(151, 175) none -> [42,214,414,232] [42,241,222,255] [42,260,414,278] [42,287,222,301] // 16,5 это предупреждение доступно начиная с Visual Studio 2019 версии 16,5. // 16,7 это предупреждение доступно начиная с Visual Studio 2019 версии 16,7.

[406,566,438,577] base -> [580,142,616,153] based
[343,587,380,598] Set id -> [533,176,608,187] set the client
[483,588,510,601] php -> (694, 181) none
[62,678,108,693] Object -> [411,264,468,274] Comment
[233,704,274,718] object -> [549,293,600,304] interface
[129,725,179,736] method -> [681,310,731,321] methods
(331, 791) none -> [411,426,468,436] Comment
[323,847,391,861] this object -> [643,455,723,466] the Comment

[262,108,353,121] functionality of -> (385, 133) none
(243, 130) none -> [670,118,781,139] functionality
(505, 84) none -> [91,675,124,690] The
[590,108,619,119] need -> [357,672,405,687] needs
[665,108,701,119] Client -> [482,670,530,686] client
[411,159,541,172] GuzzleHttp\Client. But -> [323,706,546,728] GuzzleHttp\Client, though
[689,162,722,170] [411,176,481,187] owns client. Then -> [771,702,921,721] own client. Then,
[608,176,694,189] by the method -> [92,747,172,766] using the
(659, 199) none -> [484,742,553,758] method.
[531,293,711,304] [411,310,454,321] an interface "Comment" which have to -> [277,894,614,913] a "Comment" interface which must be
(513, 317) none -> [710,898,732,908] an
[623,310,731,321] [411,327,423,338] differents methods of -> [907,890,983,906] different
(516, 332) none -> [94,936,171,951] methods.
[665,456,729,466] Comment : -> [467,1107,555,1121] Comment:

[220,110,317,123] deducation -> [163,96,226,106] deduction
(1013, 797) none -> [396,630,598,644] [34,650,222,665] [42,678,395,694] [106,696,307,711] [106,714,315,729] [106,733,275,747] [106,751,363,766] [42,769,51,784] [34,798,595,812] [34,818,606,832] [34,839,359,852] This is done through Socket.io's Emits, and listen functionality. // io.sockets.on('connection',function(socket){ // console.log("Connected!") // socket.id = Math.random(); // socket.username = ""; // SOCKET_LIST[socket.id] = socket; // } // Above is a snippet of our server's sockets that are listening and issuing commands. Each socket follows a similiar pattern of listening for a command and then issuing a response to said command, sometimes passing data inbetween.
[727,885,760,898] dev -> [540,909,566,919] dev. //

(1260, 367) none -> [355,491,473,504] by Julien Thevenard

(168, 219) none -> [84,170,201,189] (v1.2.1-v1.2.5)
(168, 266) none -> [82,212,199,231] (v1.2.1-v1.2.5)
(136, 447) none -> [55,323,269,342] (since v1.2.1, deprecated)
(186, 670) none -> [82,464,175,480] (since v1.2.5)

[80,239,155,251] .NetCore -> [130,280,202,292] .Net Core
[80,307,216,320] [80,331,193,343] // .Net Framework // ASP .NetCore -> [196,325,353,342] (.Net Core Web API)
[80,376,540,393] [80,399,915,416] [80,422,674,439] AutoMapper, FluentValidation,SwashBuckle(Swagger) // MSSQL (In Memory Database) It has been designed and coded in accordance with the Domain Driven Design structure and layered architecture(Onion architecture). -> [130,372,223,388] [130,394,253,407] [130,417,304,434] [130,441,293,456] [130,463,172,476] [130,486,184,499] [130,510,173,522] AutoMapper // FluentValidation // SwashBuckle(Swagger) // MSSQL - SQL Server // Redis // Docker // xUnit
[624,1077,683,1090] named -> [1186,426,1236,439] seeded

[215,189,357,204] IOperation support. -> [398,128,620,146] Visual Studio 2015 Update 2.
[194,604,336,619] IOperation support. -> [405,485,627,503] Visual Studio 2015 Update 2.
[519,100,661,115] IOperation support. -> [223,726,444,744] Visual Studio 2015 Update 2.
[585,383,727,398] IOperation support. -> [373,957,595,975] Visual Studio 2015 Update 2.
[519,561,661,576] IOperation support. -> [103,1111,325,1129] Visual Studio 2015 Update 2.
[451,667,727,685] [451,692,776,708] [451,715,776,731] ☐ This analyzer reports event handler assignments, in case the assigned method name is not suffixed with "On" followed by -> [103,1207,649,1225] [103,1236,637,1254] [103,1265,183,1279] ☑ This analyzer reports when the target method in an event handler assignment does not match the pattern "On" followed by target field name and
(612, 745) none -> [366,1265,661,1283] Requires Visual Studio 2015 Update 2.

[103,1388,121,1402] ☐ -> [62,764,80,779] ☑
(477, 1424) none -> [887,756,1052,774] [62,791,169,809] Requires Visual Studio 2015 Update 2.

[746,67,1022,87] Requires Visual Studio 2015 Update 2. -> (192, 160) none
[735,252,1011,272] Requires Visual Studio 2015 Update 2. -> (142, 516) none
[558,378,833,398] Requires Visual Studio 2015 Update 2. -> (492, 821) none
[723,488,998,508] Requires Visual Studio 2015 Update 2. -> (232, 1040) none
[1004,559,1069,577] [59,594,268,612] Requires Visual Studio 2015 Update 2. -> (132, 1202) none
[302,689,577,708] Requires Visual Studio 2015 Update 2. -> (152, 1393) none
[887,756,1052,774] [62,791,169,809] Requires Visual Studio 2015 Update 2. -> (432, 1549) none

ACTIVITY
For the material above, reproduce exactly the lines from the line with "[623,310,731,321] [411,327,423,338] differents" to the line with "[80,307,216,320] [80,331,193,343] //", inclusive, and exclude all others.

THE COMPLETED TASK
[623,310,731,321] [411,327,423,338] differents methods of -> [907,890,983,906] different
(516, 332) none -> [94,936,171,951] methods.
[665,456,729,466] Comment : -> [467,1107,555,1121] Comment:

[220,110,317,123] deducation -> [163,96,226,106] deduction
(1013, 797) none -> [396,630,598,644] [34,650,222,665] [42,678,395,694] [106,696,307,711] [106,714,315,729] [106,733,275,747] [106,751,363,766] [42,769,51,784] [34,798,595,812] [34,818,606,832] [34,839,359,852] This is done through Socket.io's Emits, and listen functionality. // io.sockets.on('connection',function(socket){ // console.log("Connected!") // socket.id = Math.random(); // socket.username = ""; // SOCKET_LIST[socket.id] = socket; // } // Above is a snippet of our server's sockets that are listening and issuing commands. Each socket follows a similiar pattern of listening for a command and then issuing a response to said command, sometimes passing data inbetween.
[727,885,760,898] dev -> [540,909,566,919] dev. //

(1260, 367) none -> [355,491,473,504] by Julien Thevenard

(168, 219) none -> [84,170,201,189] (v1.2.1-v1.2.5)
(168, 266) none -> [82,212,199,231] (v1.2.1-v1.2.5)
(136, 447) none -> [55,323,269,342] (since v1.2.1, deprecated)
(186, 670) none -> [82,464,175,480] (since v1.2.5)

[80,239,155,251] .NetCore -> [130,280,202,292] .Net Core
[80,307,216,320] [80,331,193,343] // .Net Framework // ASP .NetCore -> [196,325,353,342] (.Net Core Web API)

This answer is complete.